The campaign’s absorption connected accessing a victim’s determination and instrumentality media, however, is antithetic for a financially motivated actor, who mightiness person small usage for pictures and audio recordings.

We asked Ian Campbell, a menace researcher astatine DomainTools, which helps analyse nationalist net records, to instrumentality a look astatine the domain names utilized successful the run to assistance recognize erstwhile they were archetypal acceptable up, and if these domains were connected to immoderate different antecedently known oregon identified infrastructure. 
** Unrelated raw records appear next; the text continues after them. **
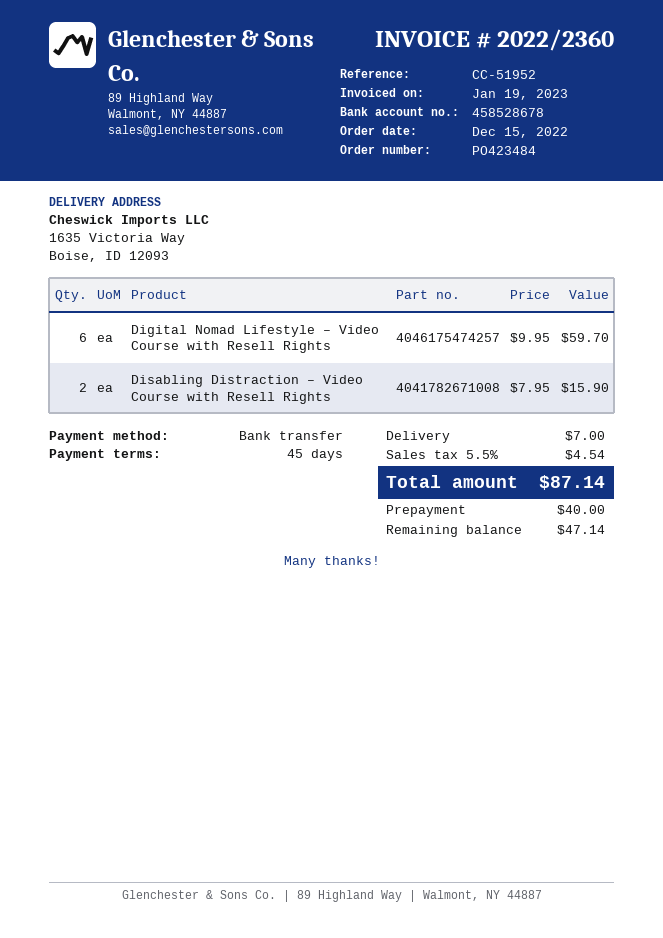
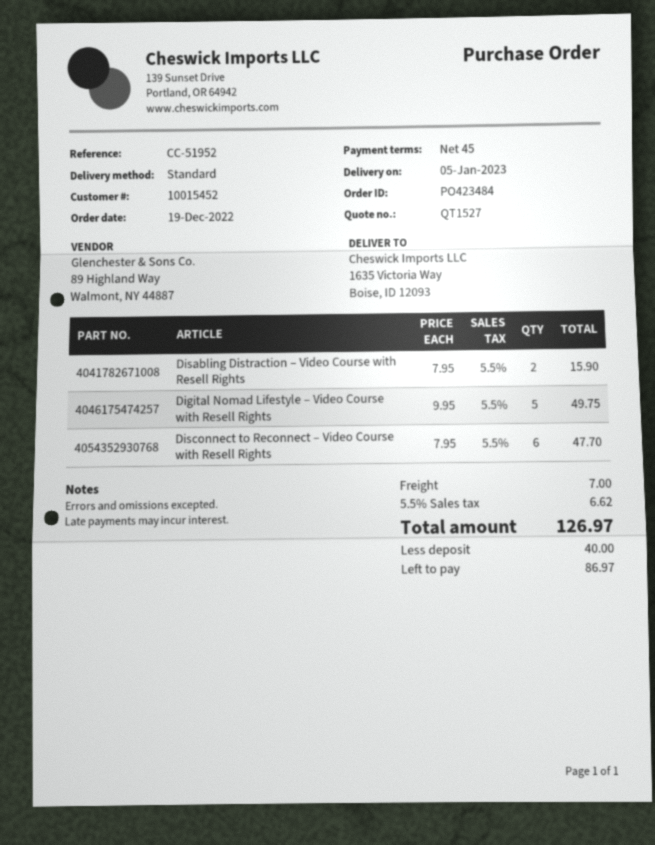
order date: 2022-12-15 -> 2022-12-19
Digital Nomad Lifestyle – Video Course with Resell Rights: 6 x 9.95 = 59.70 -> 5 x 9.95 = 49.75
Disconnect to Reconnect – Video Course with Resell Rights: none -> 6 x 7.95 = 47.70
tax: 5.5% = 4.54 -> 5.5% = 6.62
total: 87.14 -> 126.97
balance: 47.14 -> 86.97

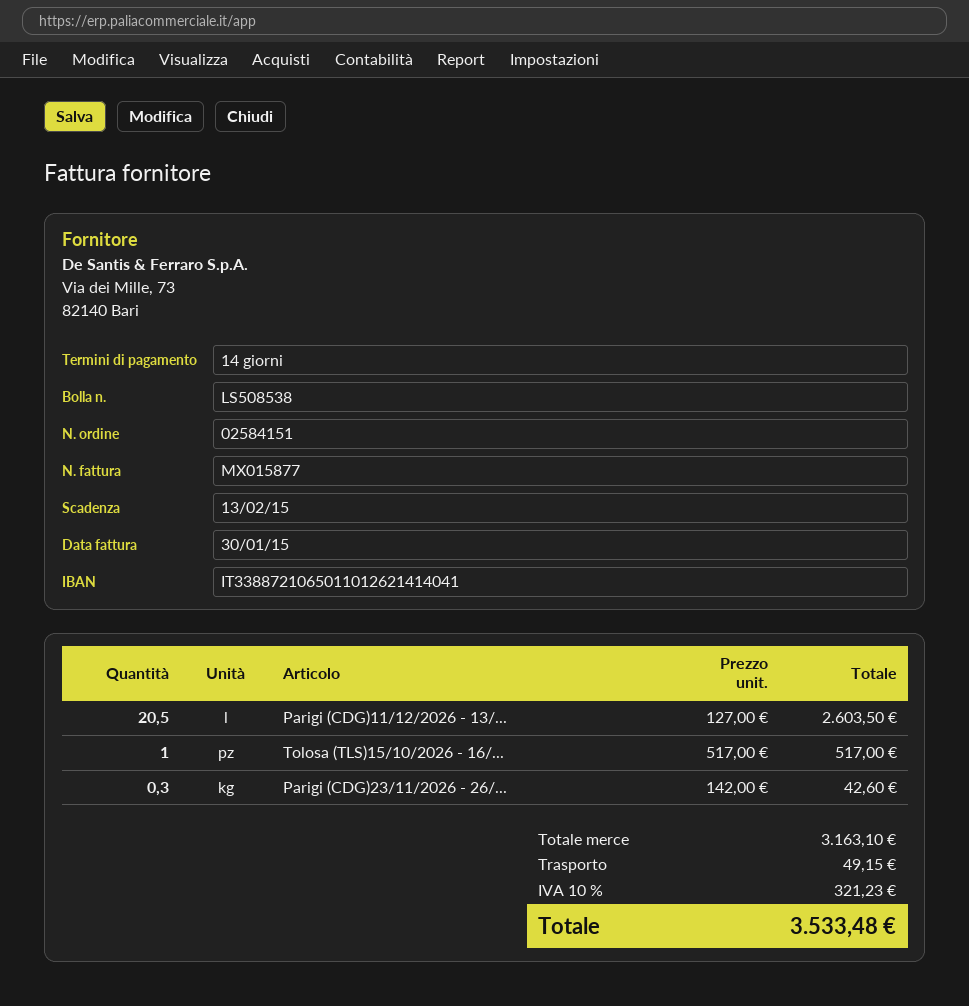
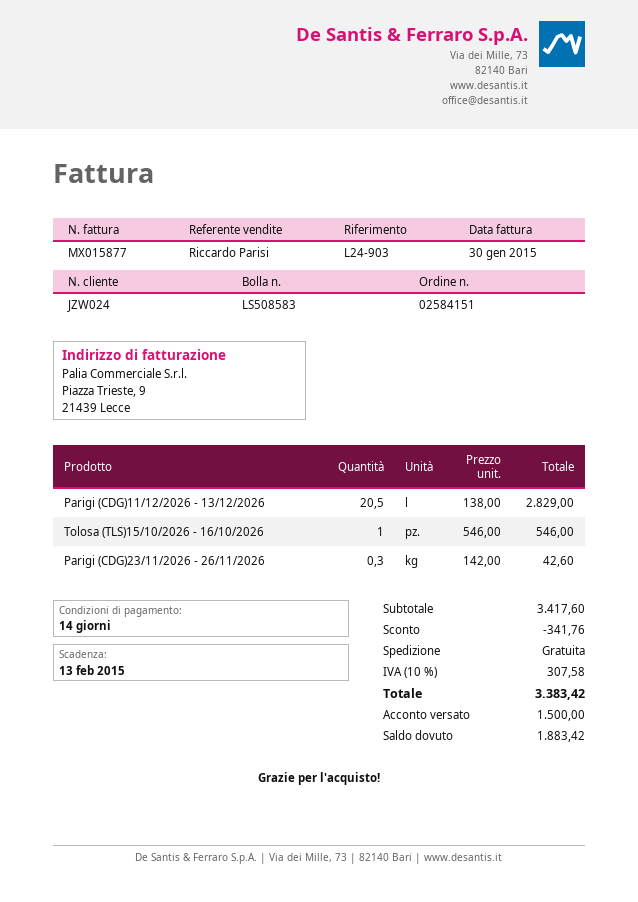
delivery note number: LS508538 -> LS508583
Parigi (CDG)11/12/2026 - 13/...: 20.5 x 127.00 = 2603.50 -> 20.5 x 138.00 = 2829.00
Tolosa (TLS)15/10/2026 - 16/...: 1 x 517.00 = 517.00 -> 1 x 546.00 = 546.00
subtotal: 3163.10 -> 3417.60
discount: none -> 341.76
shipping: 49.15 -> 0.00
tax: 10% = 321.23 -> 10% = 307.58
total: 3533.48 -> 3383.42

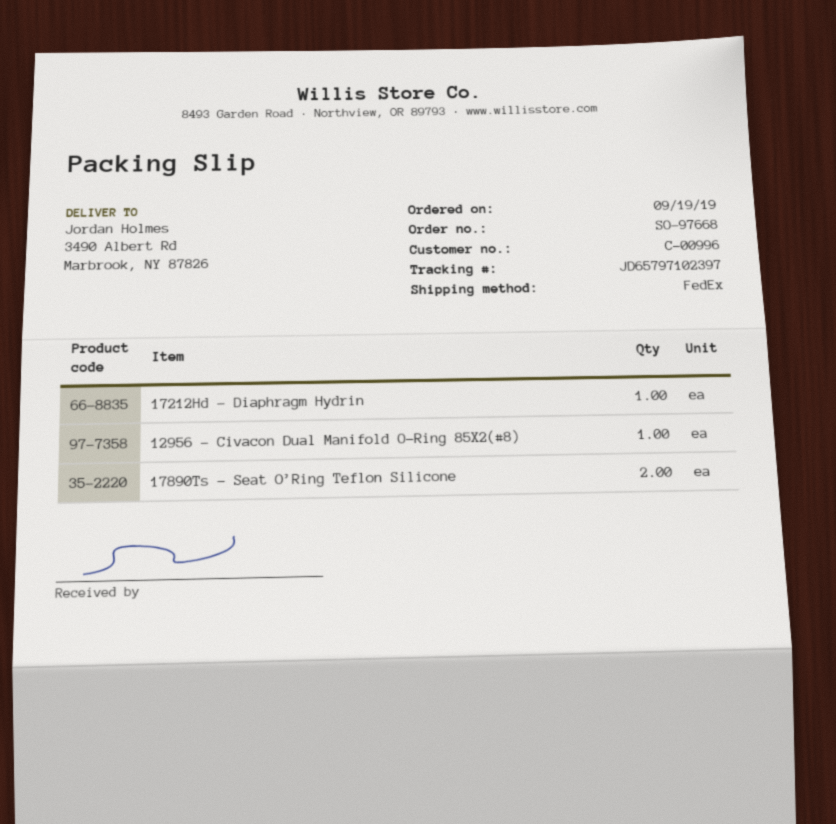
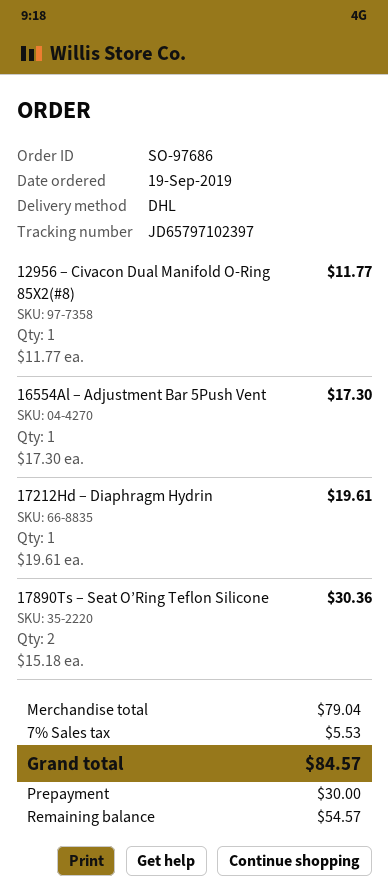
order number: SO-97668 -> SO-97686
shipping method: FedEx -> DHL
16554Al – Adjustment Bar 5Push Vent: none -> 1

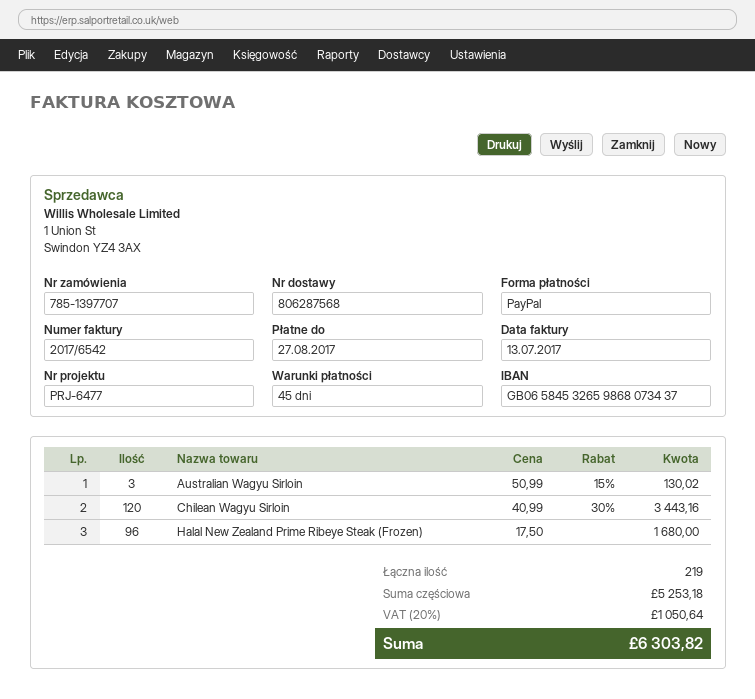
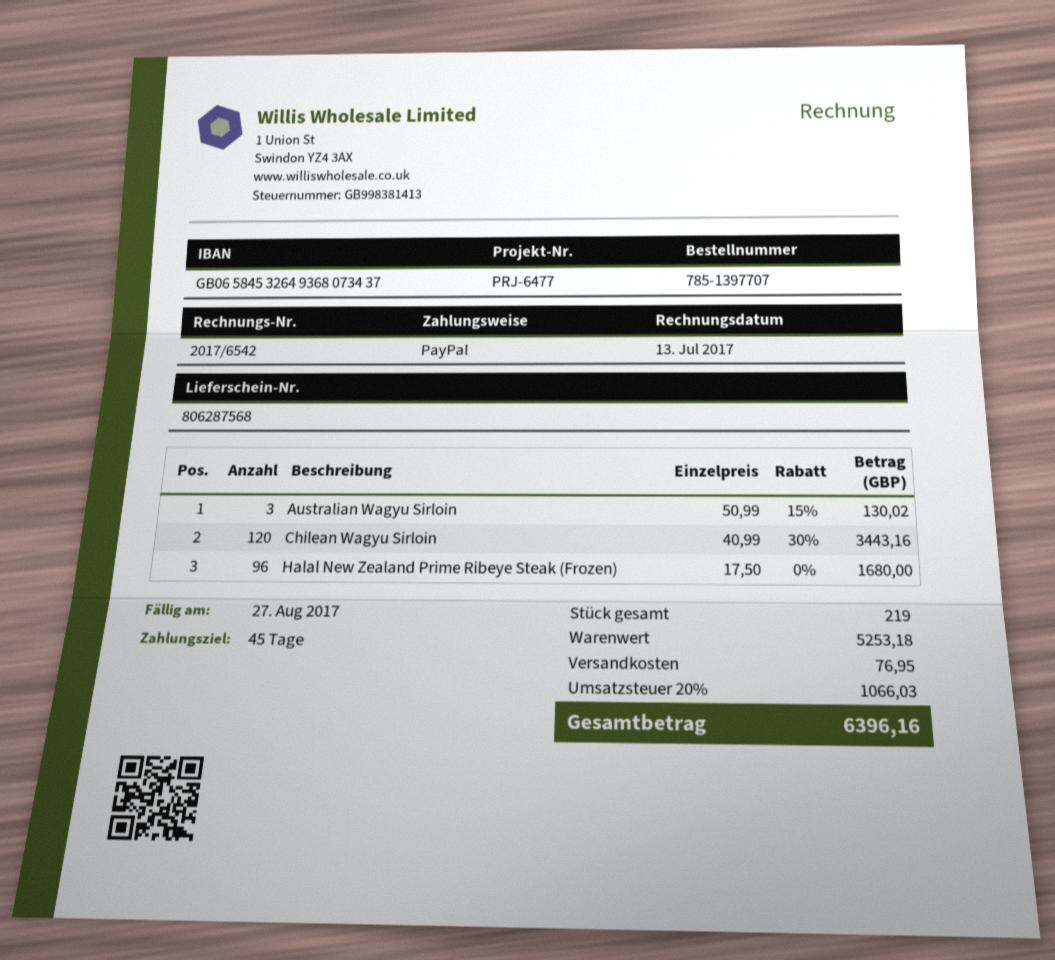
bank account: GB06584532659868073437 -> GB06584532649368073437
shipping: none -> 76.95
tax: 20% = 1050.64 -> 20% = 1066.03
total: 6303.82 -> 6396.16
Campbell recovered that portion the run targeted victims successful the midst of Iran’s ongoing nationwide protests, its infrastructure had been acceptable up weeks ago. He added that astir of the domains connected to this run were registered successful aboriginal November 2025, and 1 related domain was created months backmost successful August 2025. Campbell described the domains arsenic medium-to-high risk, and said they look to beryllium linked to a cybercrime cognition driven by fiscal motivations.

An further wrinkle is that Iran’s authorities has been known to outsource cyberattacks to transgression hacking groups, presumably to shield its engagement successful hacking operations against its citizens. The U.S. Treasury has sanctioned Iranian companies successful the past for acting arsenic fronts for Iran’s IRGC and conducting cyberattacks, specified arsenic launching targeted phishing and societal engineering attacks. 

As Miller notes, “This drives location the constituent that clicking connected unsolicited WhatsApp links, nary substance however convincing, is simply a high-risk, unsafe practice.”

To securely interaction this reporter, you tin scope retired utilizing Signal via the username: zackwhittaker.1337

Lorenzo Franceschi-Bicchierai contributed reporting.